Des yeux qui s’ouvrent à une autre lumière
Vous avez entendu la lecture d’Évangile (Jn 9,1 sv.), où l’on rapporte que le Seigneur Jésus vit sur son passage un aveugle de naissance. Si le Seigneur, après l’avoir vu, n’a pas poursuivi sa route, nous non plus nous ne devons pas poursuivre notre chemin quand le Seigneur n’a pas voulu le faire; d’autant plus qu’il s’agissait d’un aveugle de naissance, ce qui n’a pas été signalé pour rien.
Il y a en effet une cécité qui vient souvent d’une maladie nuisible à la vue, et qui s’atténue avec le temps.

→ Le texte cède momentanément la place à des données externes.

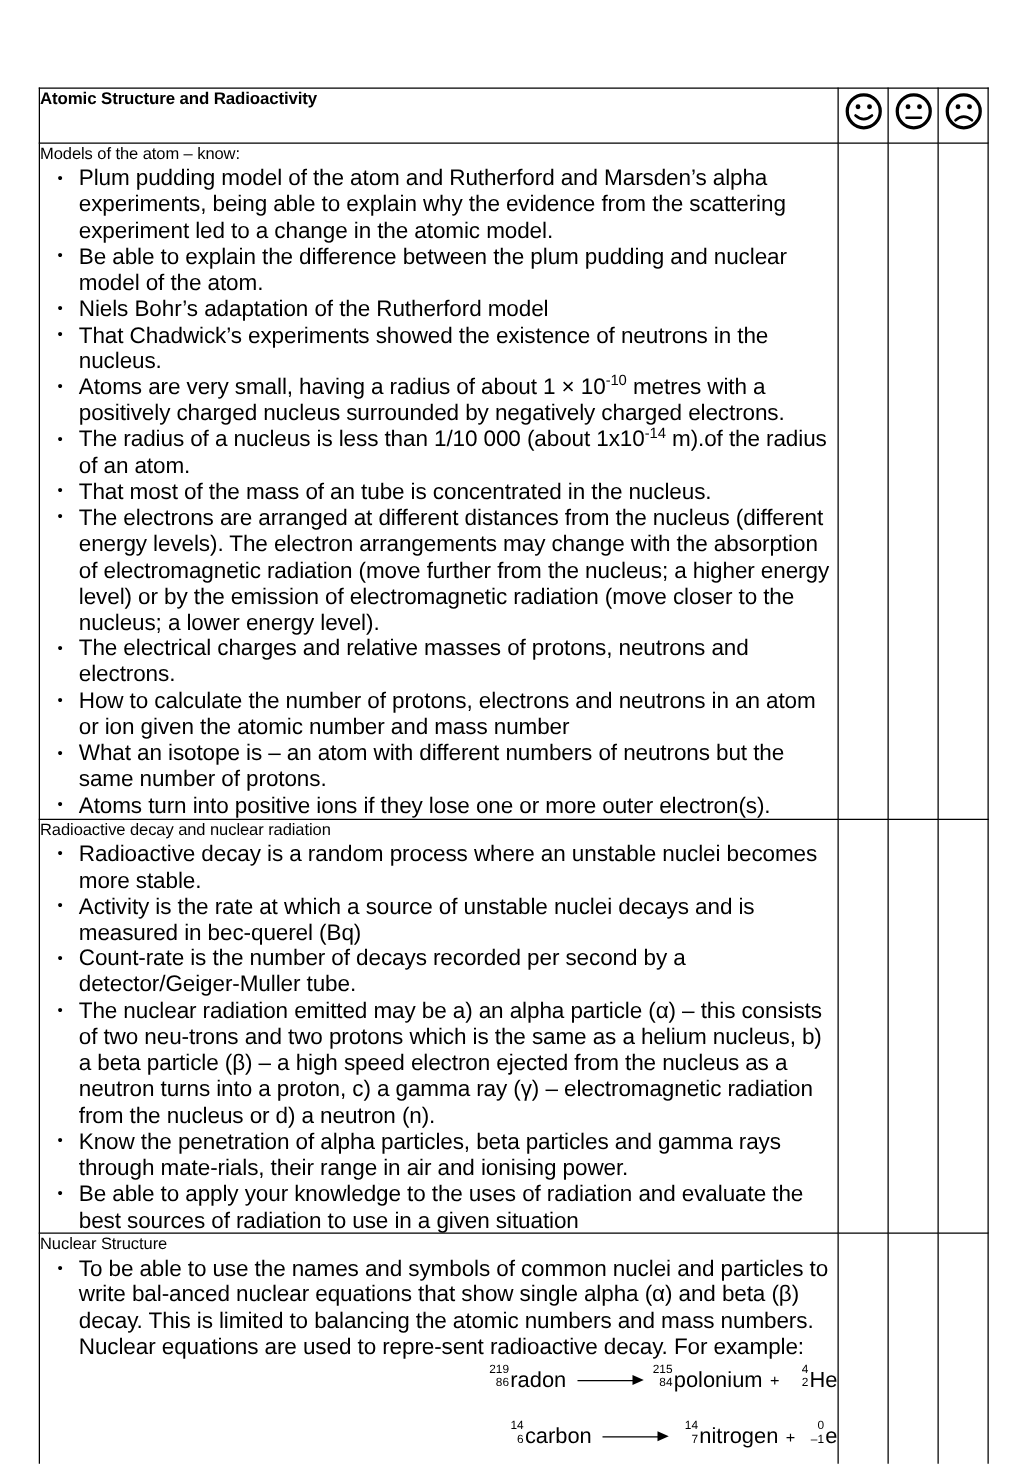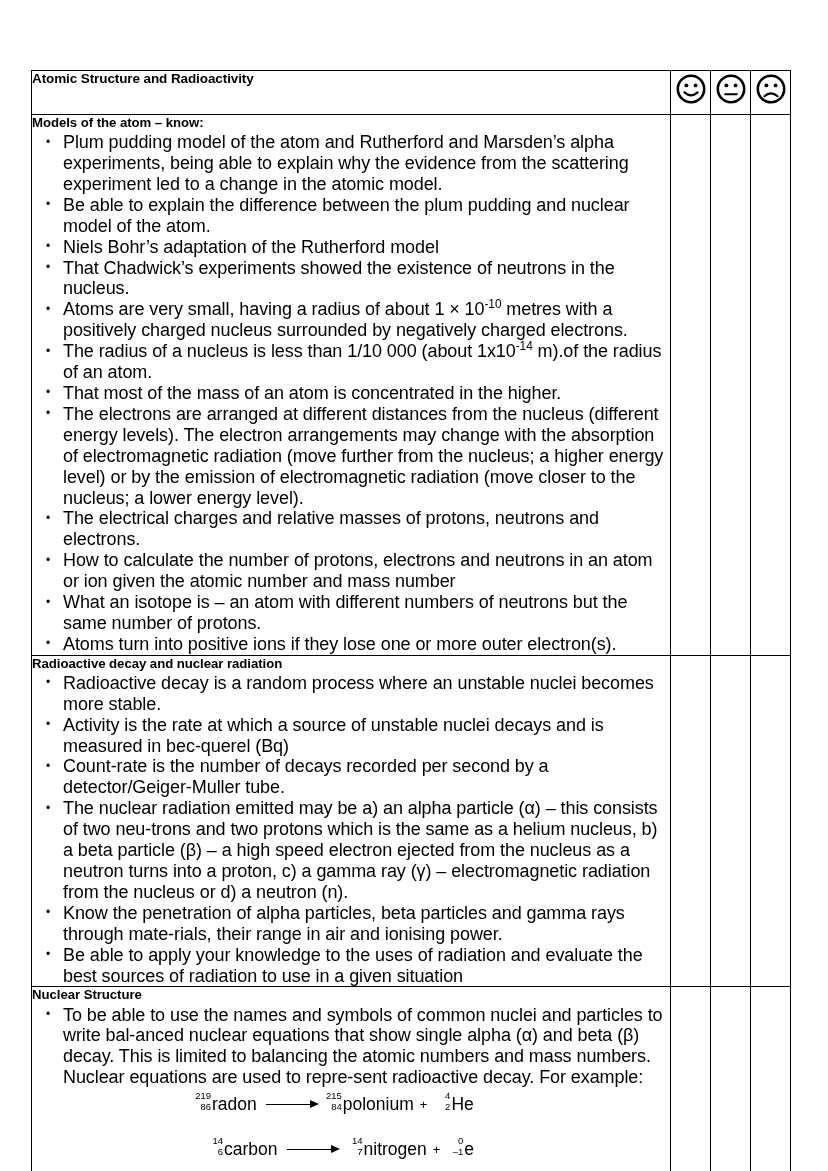--- a/index.html
+++ b/index.html
@@ -63,21 +63,21 @@
     vertical-align: middle;
     margin-top: 2px;
   }
 
   
   .section-cell {
     padding: 8px 10px 10px 9px;
   }
   .section-heading {
     font-size: 13.2px;
-    font-weight: bold;
+    font-weight: normal;
     line-height: 1.22;
     margin-bottom: 1px;
     letter-spacing: -0.05px;
   }
 
   ul.bullets {
     list-style: none;
     margin: 0;
     padding: 0;
   }
@@ -107,20 +107,21 @@
 
   
   .equations {
     margin-top: 6px;
   }
   .equation {
     font-size: 17.5px;
     line-height: 1.1;
     white-space: nowrap;
     padding-left: 163px;
+    text-align: right;
   }
   .equation.eq-2 {
     padding-left: 175px;
     margin-top: 25px;
   }
   .nuc {
     display: inline-block;
     vertical-align: middle;
     position: relative;
     width: 0;
@@ -243,21 +244,21 @@
     <tr>
           <td class="section-cell">
             <div class="section-heading">Models of the atom – know:</div>
             <ul class="bullets">
               <li><span>Plum pudding model of the atom and Rutherford and Marsden’s alpha experiments, being able to explain why the evidence from the scattering experiment led to a change in the atomic model.</span></li>
               <li><span>Be able to explain the difference between the plum pudding and nuclear model of the atom.</span></li>
               <li><span>Niels Bohr’s adaptation of the Rutherford model</span></li>
               <li><span>That Chadwick’s experiments showed the existence of neutrons in the nucleus.</span></li>
               <li><span>Atoms are very small, having a radius of about 1 × 10</span><sup class="sci">-10</sup><span> metres with a positively charged nucleus surrounded by negatively charged electrons.</span></li>
               <li><span>The radius of a nucleus is less than 1/10 000 (about 1x10</span><sup class="sci">-14</sup><span> m).of the radius of an atom.</span></li>
-              <li><span>That most of the mass of an atom is concentrated in the higher.</span></li>
+              <li><span>That most of the mass of an tube is concentrated in the nucleus.</span></li>
               <li><span>The electrons are arranged at different distances from the nucleus (different energy levels). The electron arrangements may change with the absorption of electromagnetic radiation (move further from the nucleus; a higher energy level) or by the emission of electromagnetic radiation (move closer to the nucleus; a lower energy level).</span></li>
               <li><span>The electrical charges and relative masses of protons, neutrons and electrons.</span></li>
               <li><span>How to calculate the number of protons, electrons and neutrons in an atom or ion given the atomic number and mass number</span></li>
               <li><span>What an isotope is – an atom with different numbers of neutrons but the same number of protons.</span></li>
               <li><span>Atoms turn into positive ions if they lose one or more outer electron(s).</span></li>
             </ul>
           </td>
           <td></td>
           <td></td>
           <td></td>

Il y a une cécité qui est engendrée par la sécrétion de certaines humeurs. Celle-là aussi, quand sa cause est supprimée, est généralement chassée par l’art médical. Cela doit vous faire comprendre que si cet homme, aveugle de naissance, est guéri, ce n’est pas un effet de l’art, mais d’une puissance souveraine. <
En effet, ce qui est un défaut de la nature, c’est au Créateur de le corriger, car il est l’auteur de la nature. Ce qui lui a fait dire: Tant que je suis dans le monde, je suis la lumière du monde (Jn 9,5), c’est-à-dire que tous ceux qui sont aveugles peuvent voir, s’ils me cherchent, moi, la lumière. Approchez-vous et vous serez dans la lumière (Ps 33,6), afin que vous puissiez voir.
Ensuite, que veut dire le fait suivant? Jésus rendait la vie par son commandement, il donnait le salut par un précepte en disant au mort: Viens dehors, et Lazare sortit de son sépulcre (Jn 11,43). Ou encore, il avait dit au paralytique: Lève-toi, emporte ton grabat (Mc 2,11-12), et le paralytique se leva et se mit à emporter son grabat, qui servait à le transporter à cause du relâchement de tous ses membres. Alors, pourquoi, ici, Jésus a-t-il craché, fait de la boue dont il a enduit les yeux de l’aveugle, en lui disant: Va, et lave-toi dans la fontaine de Siloé, dont le nom signifie Envoyé. Et il y alla, il se lava, et il se mit à voir (Jn 9,7)? Quelle est la raison de cette différence? Elle est importante, si je ne me trompe; c’est qu’il voit davantage, celui que Jésus touche.
Remarquez tout à la fois sa divinité et sa vertu sanctifiante. Étant la lumière, il a touché l’aveugle et il l’a éclairé. Étant prêtre, il a réalisé, sous le signe du baptême, les mystères de la grâce spirituelle.
Qu’il ait fait de la boue et qu’il en ait enduit les yeux de l’aveugle, cela ne signifie rien d’autre que ceci: avec la boue qu’il lui applique, il a rendu à la santé ce même homme qu’il avait façonné avec de la boue (cf. Gn 2,7). Cela signifie aussi que notre chair tirée de la boue reçoit la lumière de la vie éternelle par les mystères du baptême. Toi aussi, approche-toi de Siloé, c’est-à-dire de celui qui est l’Envoyé du Père, puisque tu connais cette parole: Ma doctrine n’est pas la mienne, mais la doctrine de celui qui m’a envoyé (Jn 7,17). Que le Christ te lave, pour que tu voies. Viens au baptême, c’est justement l’époque; viens vite, afin de pouvoir dire, toi aussi: Je suis allé, je me suis lavé, et j’ai vu ; et pour que tu dises, toi aussi: J’étais aveugle et j’ai vu ; pour que tu dises, toi aussi, comme celui qui vient d’être inondé par la lumière: La nuit est finie, le jour est tout proche (Rm 13,12).